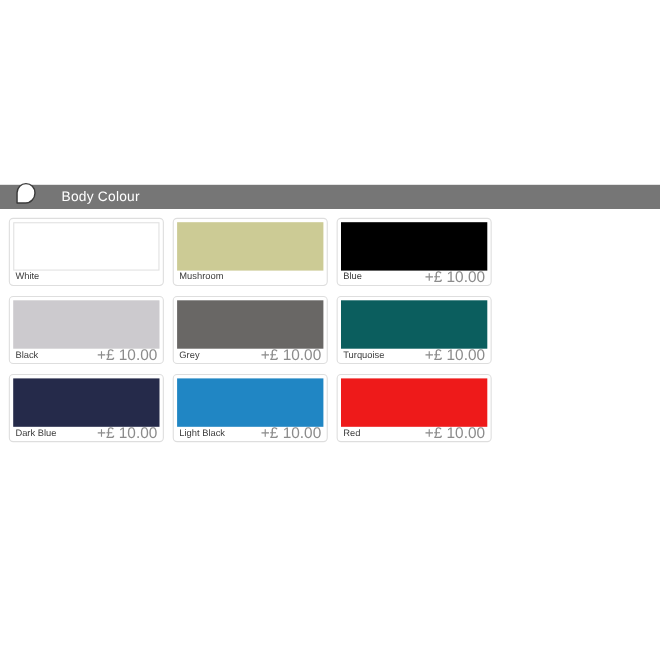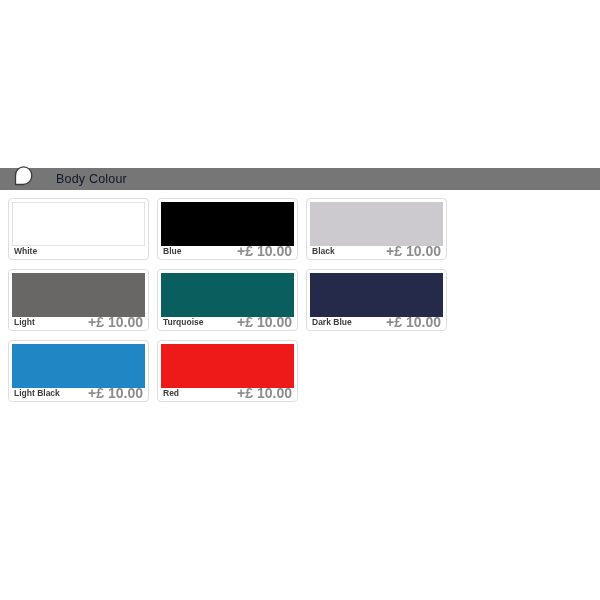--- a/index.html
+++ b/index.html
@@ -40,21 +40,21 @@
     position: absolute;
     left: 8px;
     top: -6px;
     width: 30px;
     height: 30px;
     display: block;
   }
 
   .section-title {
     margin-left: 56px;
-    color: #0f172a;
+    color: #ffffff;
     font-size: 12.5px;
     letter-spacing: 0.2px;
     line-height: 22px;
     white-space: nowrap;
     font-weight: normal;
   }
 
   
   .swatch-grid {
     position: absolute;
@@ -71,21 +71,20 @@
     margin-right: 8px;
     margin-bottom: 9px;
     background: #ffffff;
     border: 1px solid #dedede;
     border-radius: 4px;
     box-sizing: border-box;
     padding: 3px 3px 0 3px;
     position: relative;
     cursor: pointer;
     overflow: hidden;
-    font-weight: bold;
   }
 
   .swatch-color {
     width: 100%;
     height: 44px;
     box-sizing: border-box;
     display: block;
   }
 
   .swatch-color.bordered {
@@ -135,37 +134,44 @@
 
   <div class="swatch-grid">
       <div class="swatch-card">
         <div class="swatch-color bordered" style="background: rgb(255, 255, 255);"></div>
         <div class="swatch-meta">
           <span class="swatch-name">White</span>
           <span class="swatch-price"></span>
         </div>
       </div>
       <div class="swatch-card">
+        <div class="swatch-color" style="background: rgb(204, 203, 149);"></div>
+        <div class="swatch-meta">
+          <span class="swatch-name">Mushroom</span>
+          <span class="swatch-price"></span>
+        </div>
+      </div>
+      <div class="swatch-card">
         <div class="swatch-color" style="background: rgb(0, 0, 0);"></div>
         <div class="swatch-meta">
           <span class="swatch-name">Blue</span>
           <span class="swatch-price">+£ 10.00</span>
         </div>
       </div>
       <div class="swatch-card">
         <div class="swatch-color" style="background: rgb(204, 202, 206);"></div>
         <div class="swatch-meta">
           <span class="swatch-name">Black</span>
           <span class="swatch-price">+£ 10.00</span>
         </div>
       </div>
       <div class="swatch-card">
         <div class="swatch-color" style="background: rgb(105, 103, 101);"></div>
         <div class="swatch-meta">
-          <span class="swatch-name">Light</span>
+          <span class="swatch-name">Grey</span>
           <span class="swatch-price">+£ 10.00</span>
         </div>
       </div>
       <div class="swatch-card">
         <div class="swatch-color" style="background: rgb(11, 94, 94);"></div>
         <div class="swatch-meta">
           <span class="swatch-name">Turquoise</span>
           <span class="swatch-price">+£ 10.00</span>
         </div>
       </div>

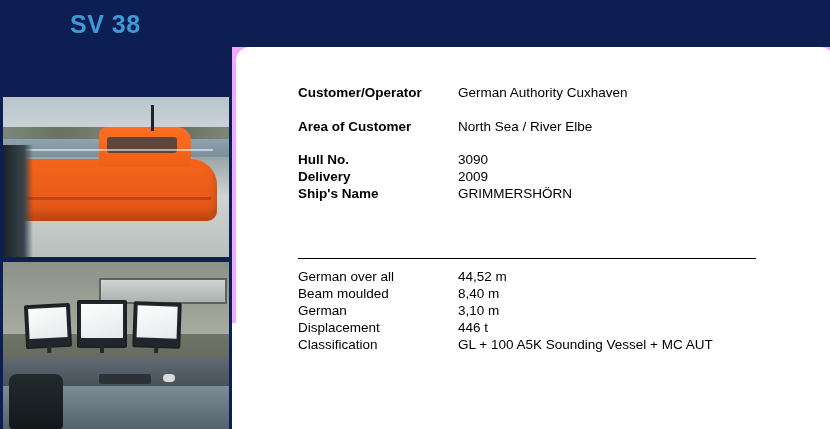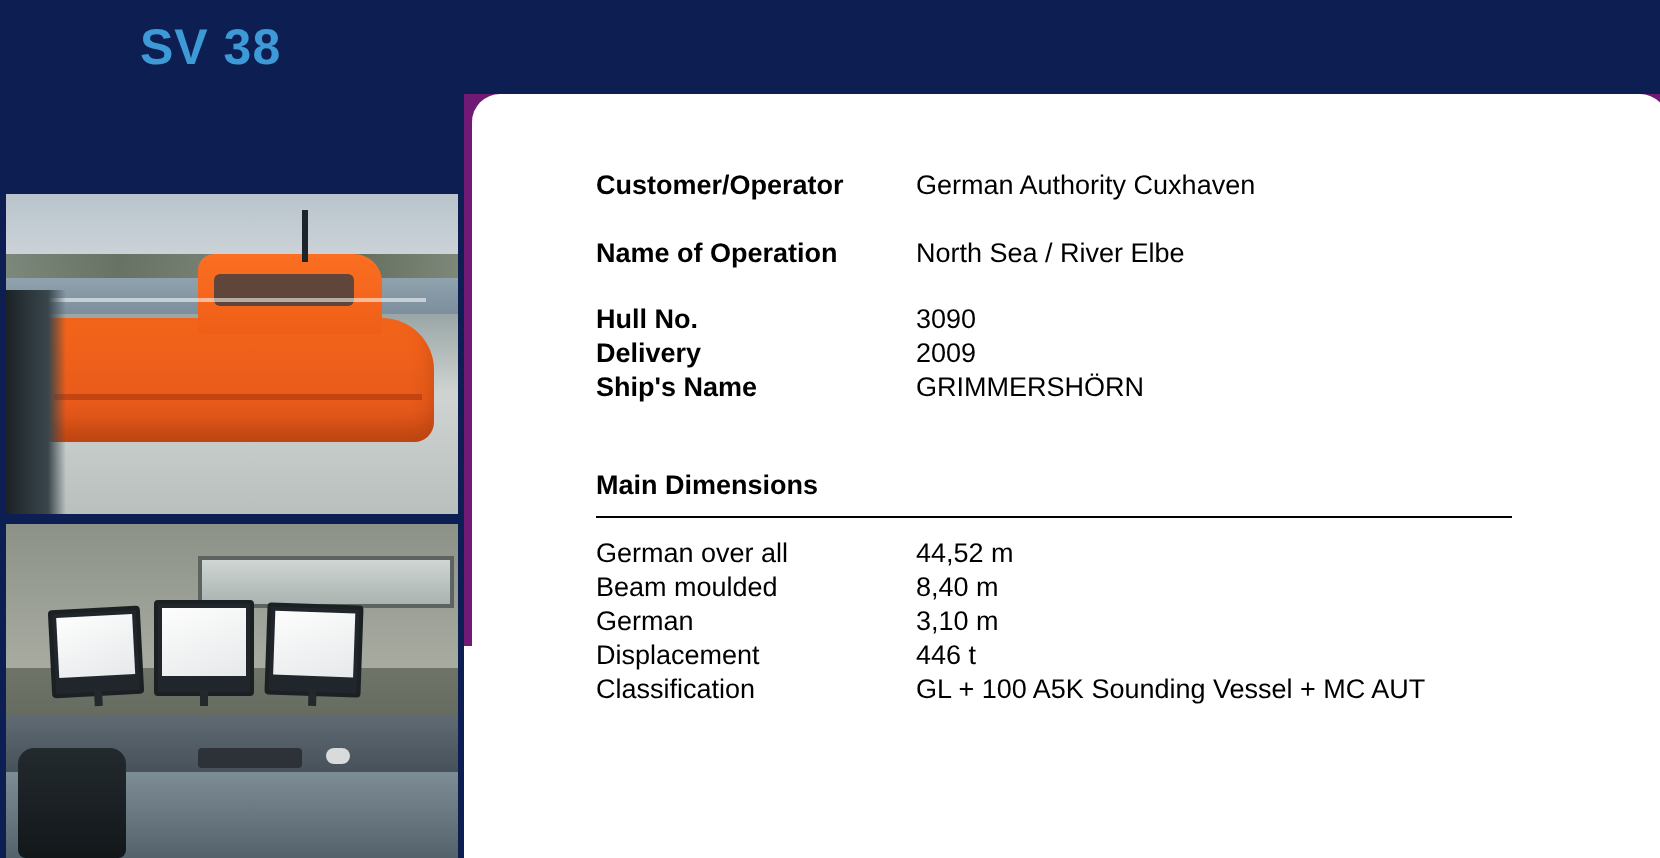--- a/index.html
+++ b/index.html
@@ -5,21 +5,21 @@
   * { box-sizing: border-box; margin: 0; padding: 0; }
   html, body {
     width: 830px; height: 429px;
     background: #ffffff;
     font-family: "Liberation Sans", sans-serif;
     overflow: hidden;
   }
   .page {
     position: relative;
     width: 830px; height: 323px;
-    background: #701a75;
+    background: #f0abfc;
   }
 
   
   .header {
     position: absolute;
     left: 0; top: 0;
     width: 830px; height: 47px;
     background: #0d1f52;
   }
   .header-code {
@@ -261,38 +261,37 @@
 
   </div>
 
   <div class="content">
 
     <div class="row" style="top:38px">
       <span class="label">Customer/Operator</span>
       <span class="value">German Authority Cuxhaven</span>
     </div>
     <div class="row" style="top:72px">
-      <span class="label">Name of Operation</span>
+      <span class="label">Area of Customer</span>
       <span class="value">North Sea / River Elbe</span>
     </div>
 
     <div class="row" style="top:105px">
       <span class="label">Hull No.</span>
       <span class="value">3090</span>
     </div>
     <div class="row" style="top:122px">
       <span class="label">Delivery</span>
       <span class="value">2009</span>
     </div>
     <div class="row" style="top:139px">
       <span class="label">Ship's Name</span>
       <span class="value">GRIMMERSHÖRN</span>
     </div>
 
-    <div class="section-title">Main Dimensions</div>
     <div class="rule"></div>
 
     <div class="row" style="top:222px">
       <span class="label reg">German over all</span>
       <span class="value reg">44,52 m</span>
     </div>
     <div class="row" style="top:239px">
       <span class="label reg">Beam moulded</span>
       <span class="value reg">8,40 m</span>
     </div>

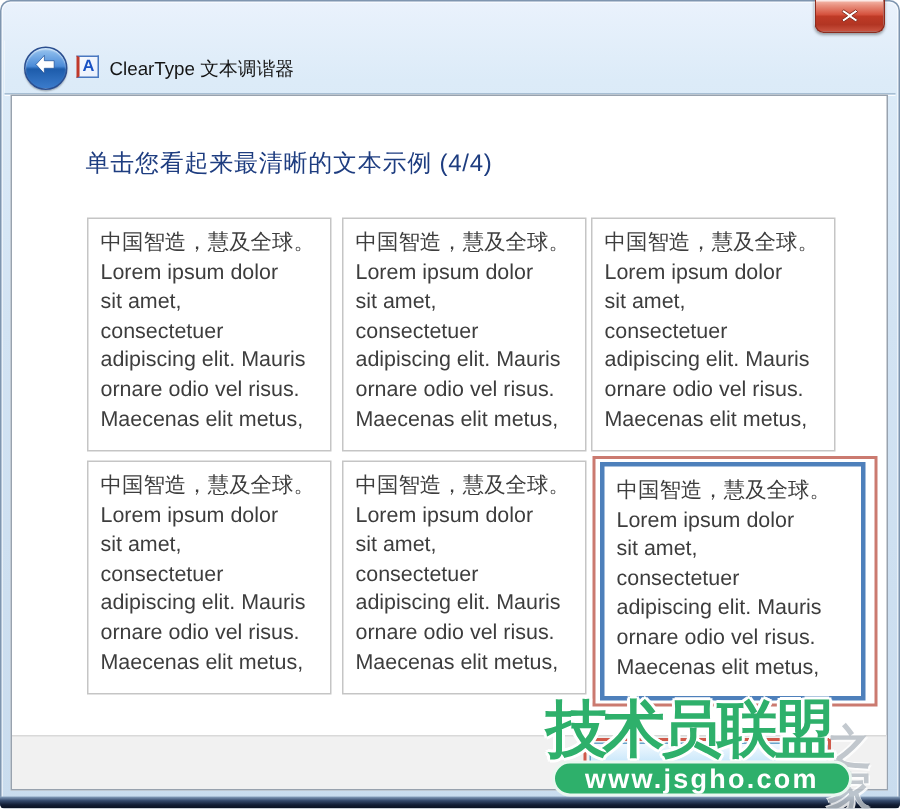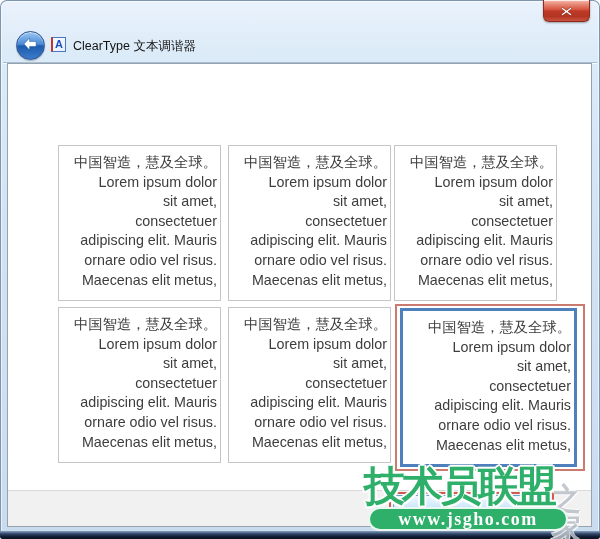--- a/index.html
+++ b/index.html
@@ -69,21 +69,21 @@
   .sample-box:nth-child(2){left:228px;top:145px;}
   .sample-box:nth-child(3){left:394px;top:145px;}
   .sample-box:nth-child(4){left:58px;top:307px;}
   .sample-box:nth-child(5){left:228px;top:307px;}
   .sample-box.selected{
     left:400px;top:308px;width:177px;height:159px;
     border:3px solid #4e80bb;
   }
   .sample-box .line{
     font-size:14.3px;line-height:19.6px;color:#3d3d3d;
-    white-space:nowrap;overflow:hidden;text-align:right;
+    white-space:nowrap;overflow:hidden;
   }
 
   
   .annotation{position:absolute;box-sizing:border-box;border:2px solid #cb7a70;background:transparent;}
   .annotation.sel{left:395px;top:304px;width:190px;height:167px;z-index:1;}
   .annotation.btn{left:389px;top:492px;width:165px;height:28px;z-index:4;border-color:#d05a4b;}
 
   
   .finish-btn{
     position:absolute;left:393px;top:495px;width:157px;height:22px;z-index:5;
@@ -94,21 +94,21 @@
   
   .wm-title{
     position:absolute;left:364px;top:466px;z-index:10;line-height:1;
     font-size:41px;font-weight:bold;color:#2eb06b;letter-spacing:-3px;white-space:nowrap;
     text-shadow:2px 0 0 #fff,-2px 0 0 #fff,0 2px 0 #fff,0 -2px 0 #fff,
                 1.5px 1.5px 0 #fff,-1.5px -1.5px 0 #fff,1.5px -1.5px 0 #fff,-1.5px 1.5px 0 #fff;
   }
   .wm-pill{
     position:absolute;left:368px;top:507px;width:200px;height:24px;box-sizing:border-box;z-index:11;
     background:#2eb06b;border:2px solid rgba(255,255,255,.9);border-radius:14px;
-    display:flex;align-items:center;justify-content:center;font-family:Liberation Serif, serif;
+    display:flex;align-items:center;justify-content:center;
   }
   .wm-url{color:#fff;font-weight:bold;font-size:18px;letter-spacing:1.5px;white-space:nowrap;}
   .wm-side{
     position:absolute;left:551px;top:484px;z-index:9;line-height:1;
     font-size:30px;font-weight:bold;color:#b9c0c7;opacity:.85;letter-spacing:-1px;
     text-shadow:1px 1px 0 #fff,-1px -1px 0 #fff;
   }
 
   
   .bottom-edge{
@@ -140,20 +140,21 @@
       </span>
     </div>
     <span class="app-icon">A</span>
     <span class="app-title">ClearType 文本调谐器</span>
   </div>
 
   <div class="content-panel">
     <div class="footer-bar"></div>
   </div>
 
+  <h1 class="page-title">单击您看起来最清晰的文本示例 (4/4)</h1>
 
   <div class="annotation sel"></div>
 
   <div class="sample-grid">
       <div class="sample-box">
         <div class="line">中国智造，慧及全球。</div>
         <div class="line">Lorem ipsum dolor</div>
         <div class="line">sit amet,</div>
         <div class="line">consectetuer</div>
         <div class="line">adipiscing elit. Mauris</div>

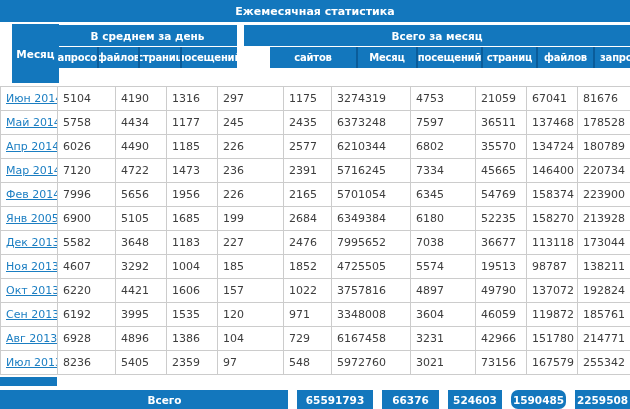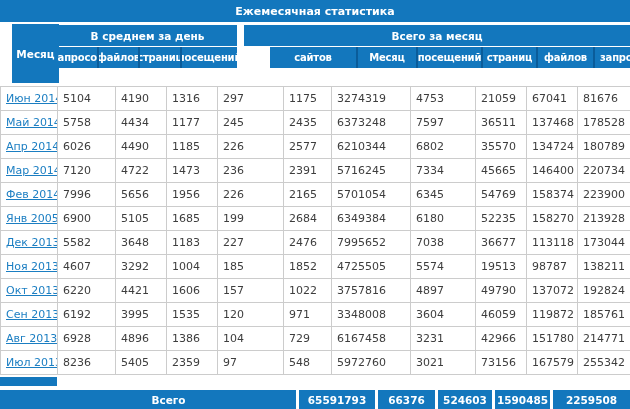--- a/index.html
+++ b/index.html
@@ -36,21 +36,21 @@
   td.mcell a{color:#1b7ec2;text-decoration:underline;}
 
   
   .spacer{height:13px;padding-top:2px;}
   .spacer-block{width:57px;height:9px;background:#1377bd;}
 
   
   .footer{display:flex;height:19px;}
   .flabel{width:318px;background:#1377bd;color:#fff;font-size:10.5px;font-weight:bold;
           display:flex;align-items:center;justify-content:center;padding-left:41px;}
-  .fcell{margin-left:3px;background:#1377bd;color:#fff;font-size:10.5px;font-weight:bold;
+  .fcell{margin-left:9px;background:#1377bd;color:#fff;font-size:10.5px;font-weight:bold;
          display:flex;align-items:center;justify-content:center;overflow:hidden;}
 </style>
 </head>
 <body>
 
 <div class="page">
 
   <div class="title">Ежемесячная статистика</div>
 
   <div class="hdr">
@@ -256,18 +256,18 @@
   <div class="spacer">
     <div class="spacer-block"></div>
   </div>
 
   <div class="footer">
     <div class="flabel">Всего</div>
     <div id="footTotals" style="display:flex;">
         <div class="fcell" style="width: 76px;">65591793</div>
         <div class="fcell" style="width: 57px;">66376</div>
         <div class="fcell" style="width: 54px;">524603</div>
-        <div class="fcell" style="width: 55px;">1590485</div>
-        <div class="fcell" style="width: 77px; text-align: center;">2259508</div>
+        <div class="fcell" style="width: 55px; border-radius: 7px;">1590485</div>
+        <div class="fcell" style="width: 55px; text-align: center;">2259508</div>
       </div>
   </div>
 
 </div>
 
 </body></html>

+ + + +

● **Exercise goal**
Find the lines above that contain the word "radius" and copy each one.

● **Task result**
     border-radius: 4px;
     background:#2eb06b;border:2px solid rgba(255,255,255,.9);border-radius:14px;
+        <div class="fcell" style="width: 55px; border-radius: 7px;">1590485</div>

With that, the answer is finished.